The fix: blank local labels, then add shared labels
The workaround is straightforward. First, render each confusion matrix but clear its local x and y labels. Second, add shared labels using fig.supxlabel and fig.supylabel. If you also want to make tick labels smaller, call tick_params on each axes.
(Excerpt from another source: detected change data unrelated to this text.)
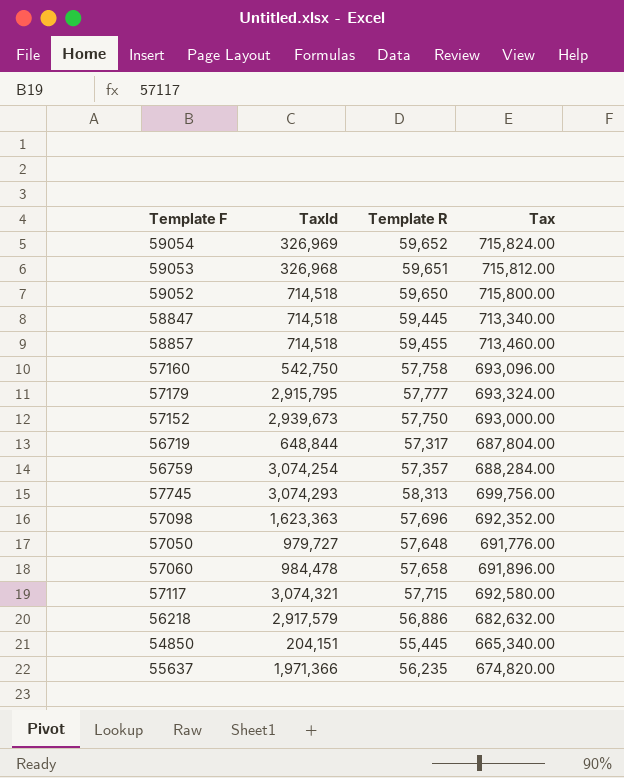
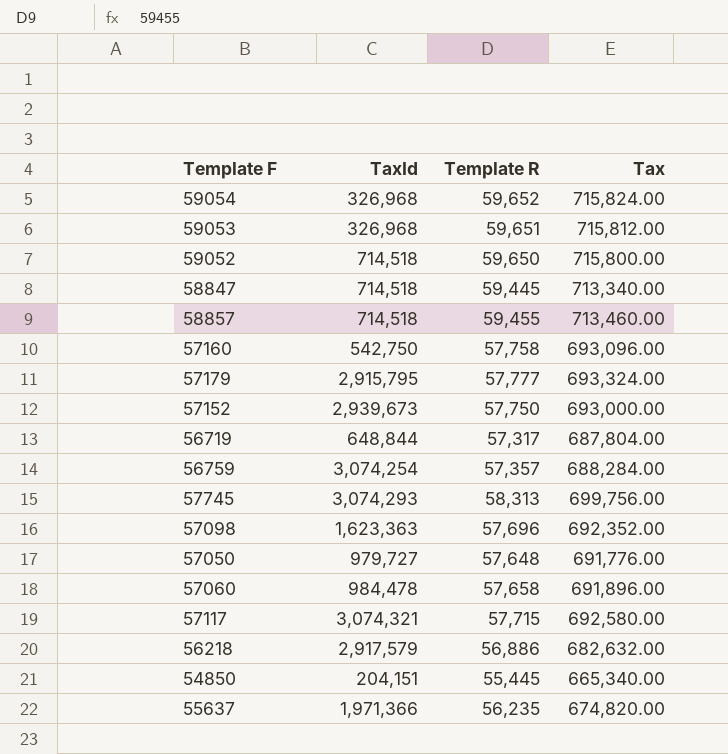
59054 | TaxId: 326,969 -> 326,968

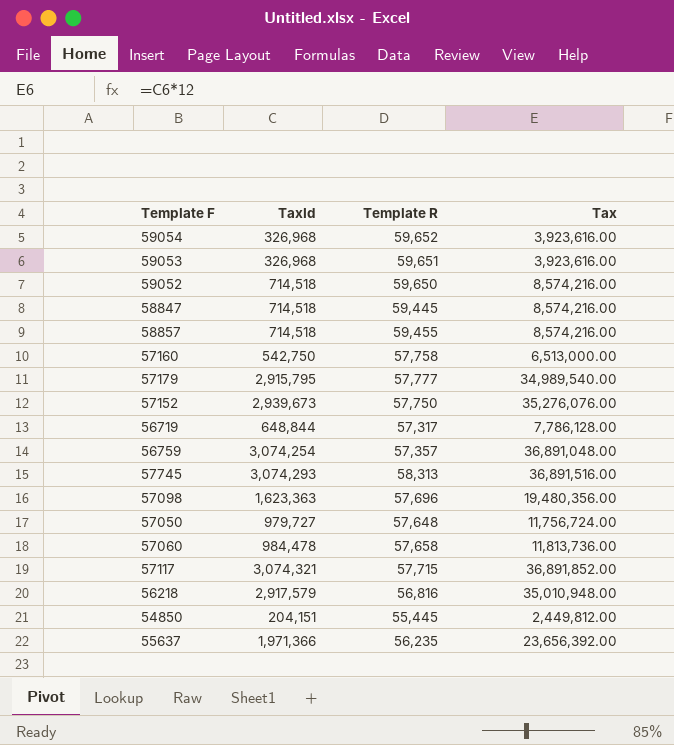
column Tax | formula: [Template R] * 12 -> [TaxId] * 12
56218 | Template R: 56,886 -> 56,816

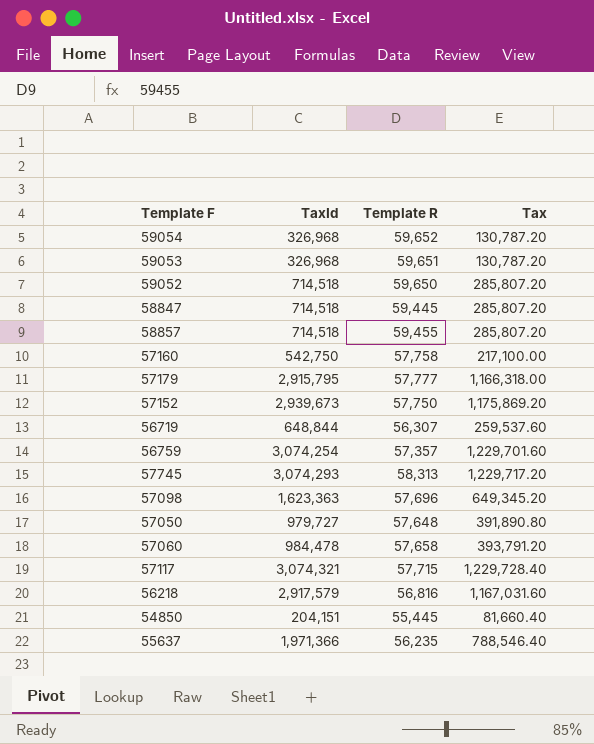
column Tax | formula: [TaxId] * 12 -> [TaxId] * 0.4
56719 | Template R: 57,317 -> 56,307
Here is a complete version that does exactly that and avoids extra colorbars per panel.
import matplotlib.pyplot as plt
from sklearn.metrics import ConfusionMatrixDisplay, confusion_matrix
# Assume truth_vec and bin_preds are already defined and aligned
# truth_vec: 1D array-like of ground-truth labels
# bin_preds: dict with keys 'NSflow', 'capacity', 'cost', 'efficiency' and 1D array-like predictions
chart, panels = plt.subplots(2, 2, figsize=(8, 8), sharex=True, sharey=True)
chart.suptitle('Confusion Matrix', fontsize=14)
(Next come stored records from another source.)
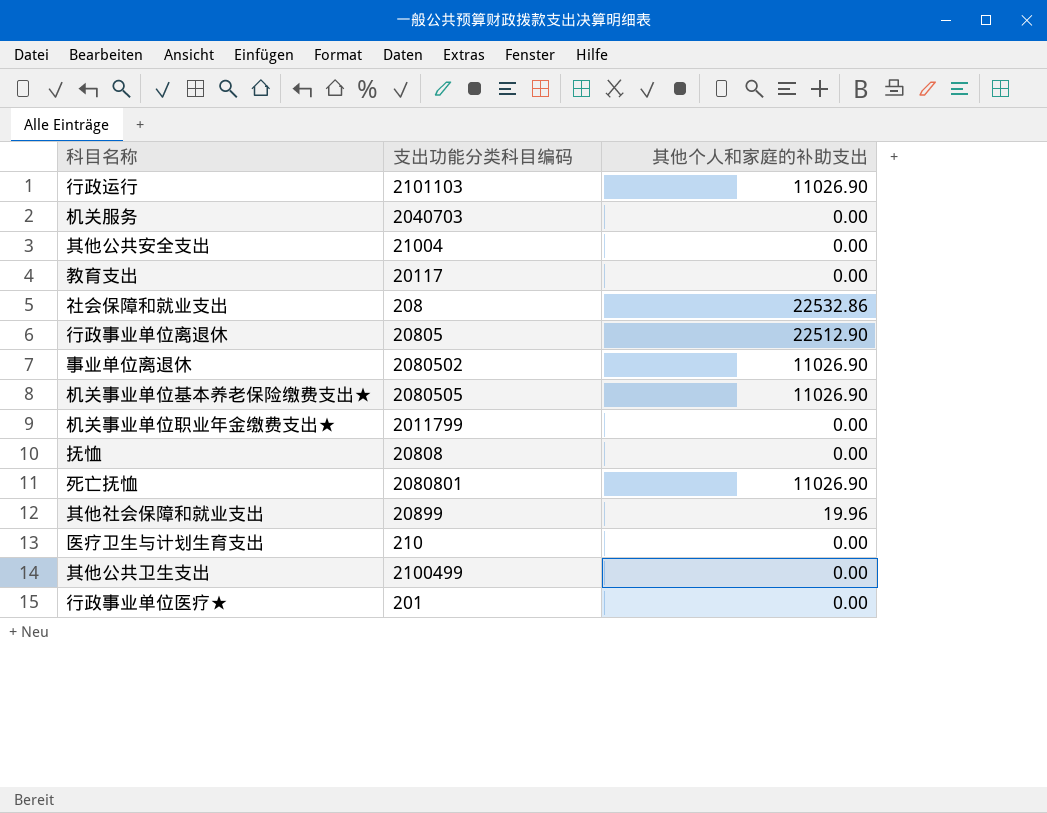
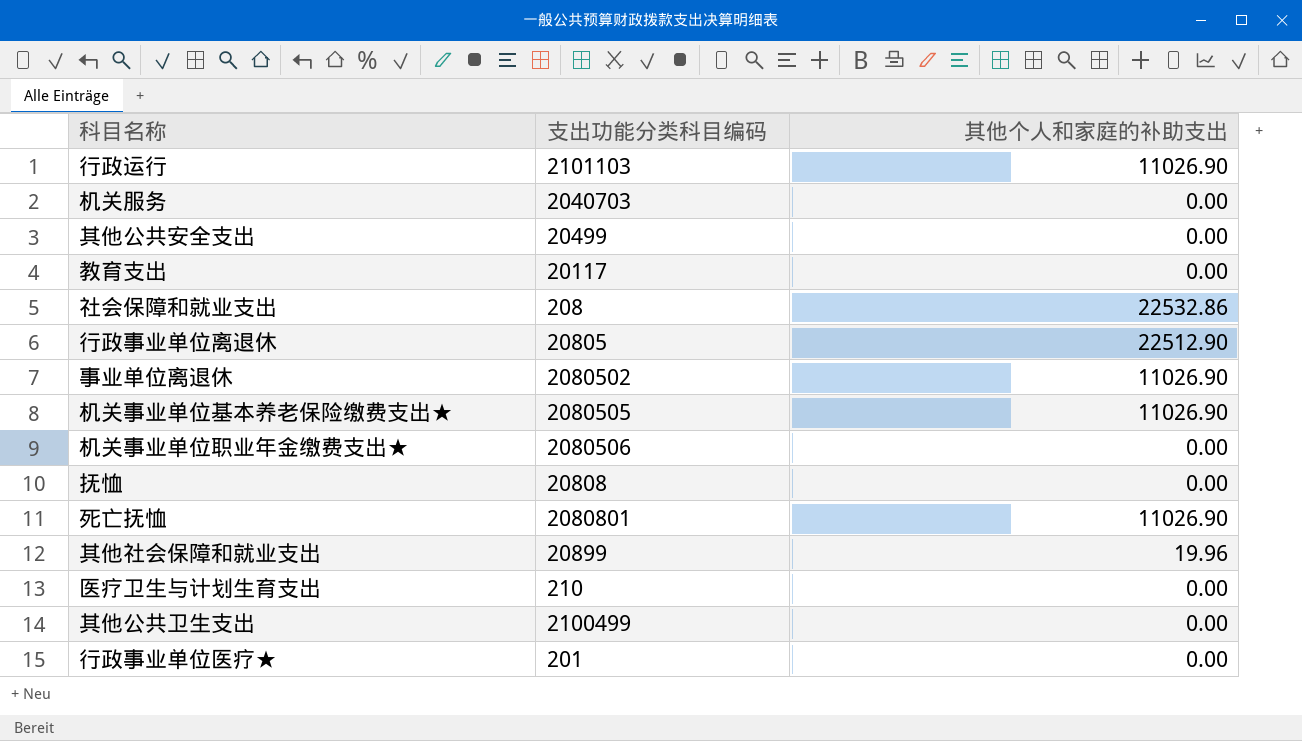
其他公共安全支出 | 支出功能分类科目编码: 21004 -> 20499
机关事业单位职业年金缴费支出★ | 支出功能分类科目编码: 2011799 -> 2080506

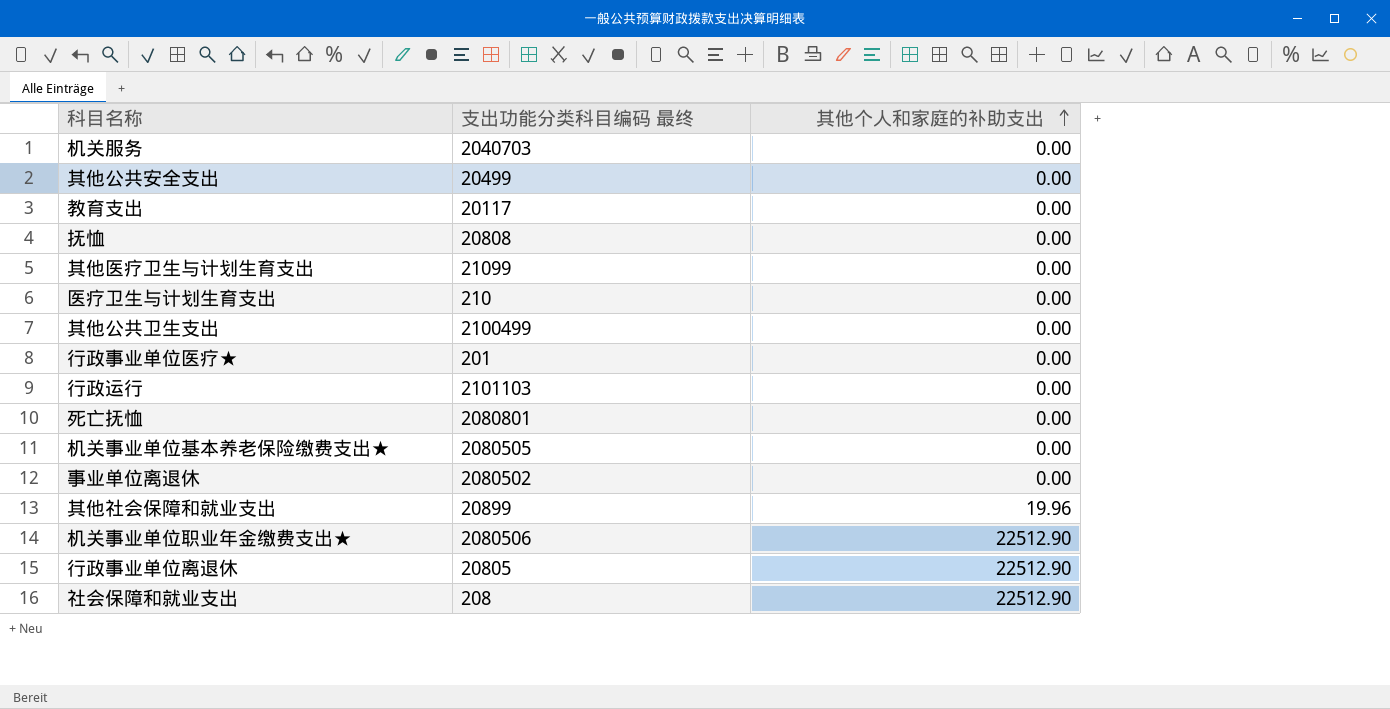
row order: none -> 其他个人和家庭的补助支出 ascending
column name: 支出功能分类科目编码 -> 支出功能分类科目编码 最终
row 其他医疗卫生与计划生育支出: none -> 21099 | 0.00
行政运行 | 其他个人和家庭的补助支出: 11026.90 -> 0.00
死亡抚恤 | 其他个人和家庭的补助支出: 11026.90 -> 0.00
机关事业单位基本养老保险缴费支出★ | 其他个人和家庭的补助支出: 11026.90 -> 0.00
事业单位离退休 | 其他个人和家庭的补助支出: 11026.90 -> 0.00
机关事业单位职业年金缴费支出★ | 其他个人和家庭的补助支出: 0.00 -> 22512.90
社会保障和就业支出 | 其他个人和家庭的补助支出: 22532.86 -> 22512.90

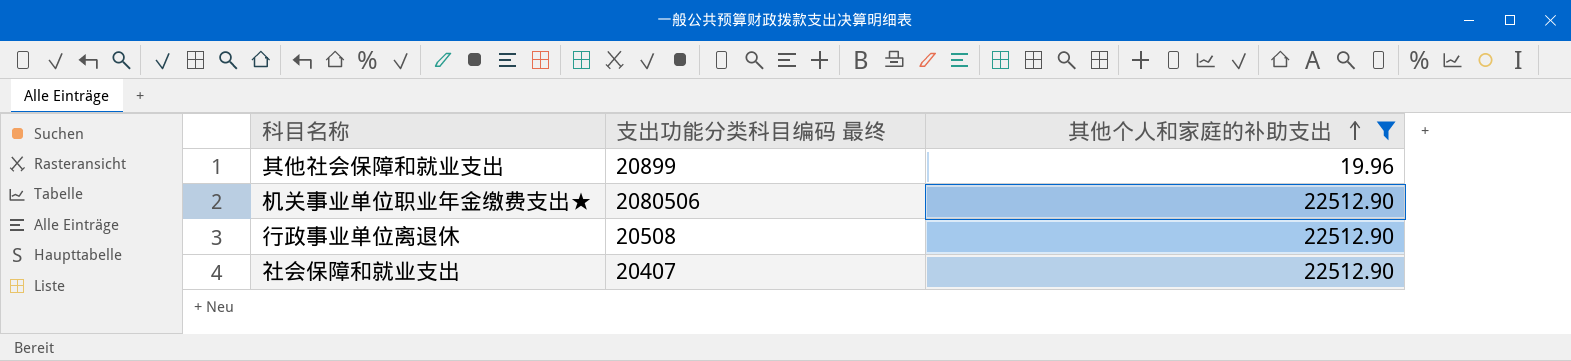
filter: none -> 其他个人和家庭的补助支出 != 0.00
行政事业单位离退休 | 支出功能分类科目编码 最终: 20805 -> 20508
社会保障和就业支出 | 支出功能分类科目编码 最终: 208 -> 20407

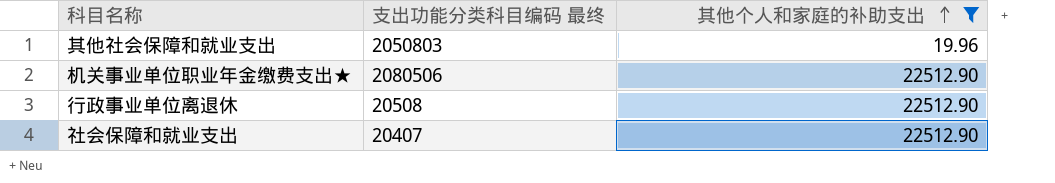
其他社会保障和就业支出 | 支出功能分类科目编码 最终: 20899 -> 2050803

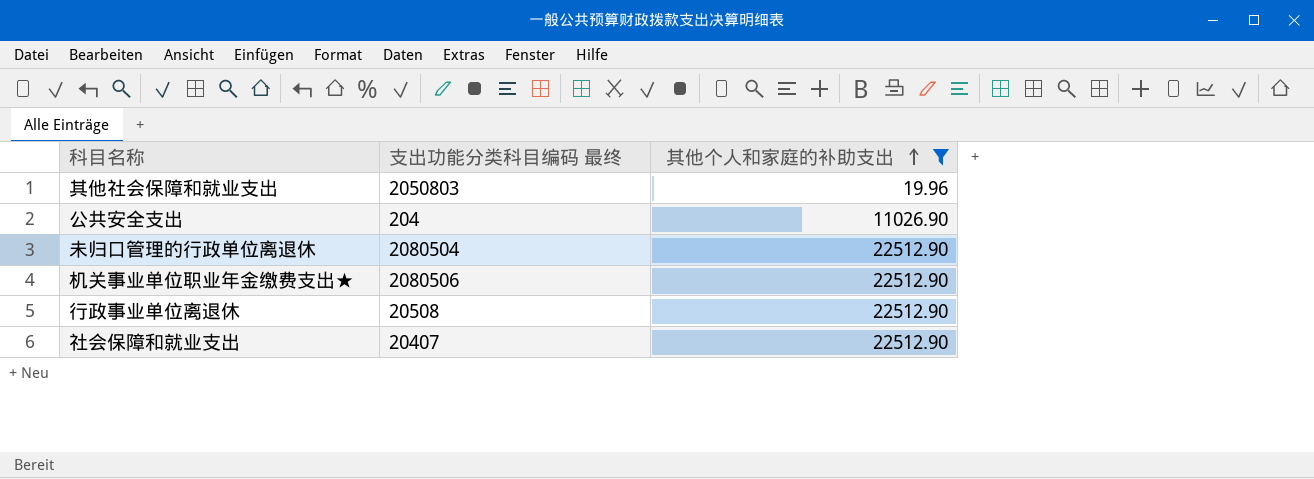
row 公共安全支出: none -> 204 | 11026.90
row 未归口管理的行政单位离退休: none -> 2080504 | 22512.90

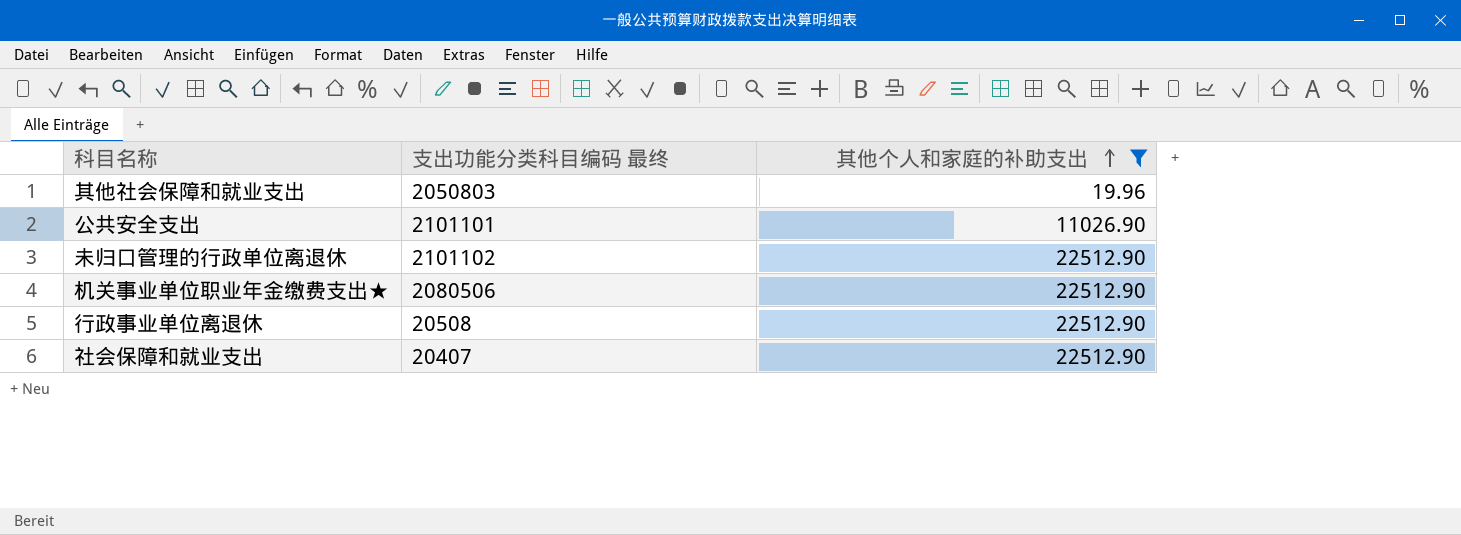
公共安全支出 | 支出功能分类科目编码 最终: 204 -> 2101101
未归口管理的行政单位离退休 | 支出功能分类科目编码 最终: 2080504 -> 2101102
panel_headers = ['NS Flow', 'Capacity', 'Cost', 'Efficiency']
pred_fields = ['NSflow', 'capacity', 'cost', 'efficiency']
for idx, cell_ax in enumerate(panels.flat):
cm_artist = ConfusionMatrixDisplay(
confusion_matrix=confusion_matrix(truth_vec, bin_preds[pred_fields[idx]]),
display_labels=[False, True]
)
cm_artist.plot(ax=cell_ax, colorbar=False)
cell_ax.set_title(panel_headers[idx], fontsize=10)
cell_ax.set_xlabel('')
cell_ax.set_ylabel('')
cell_ax.tick_params(axis='both', labelsize=8)
chart.supxlabel('Predicted label', fontsize=12)
chart.supylabel('True label', fontsize=12)
plt.tight_layout(rect=[0, 0, 1, 0.95])
plt.show()Why this nuance matters
Small details in visualization APIs add up. When each subplot has its own axis labels, shared semantics get lost in the clutter and comparisons are harder. Clearing redundant labels and explicitly adding figure-level labels focuses attention on what changes between panels while keeping the common context obvious. It also makes styling consistent and easier to manage when grids grow beyond a few panels.
Takeaways
If you want shared axis labels for multiple ConfusionMatrixDisplay plots, let each panel draw the confusion matrix, then remove local x and y labels and add global ones with fig.supxlabel and fig.supylabel. For label sizes, prefer per-axes adjustments like tick_params after plotting. This produces clean, comparable confusion matrices without duplicated labels and with typography under control.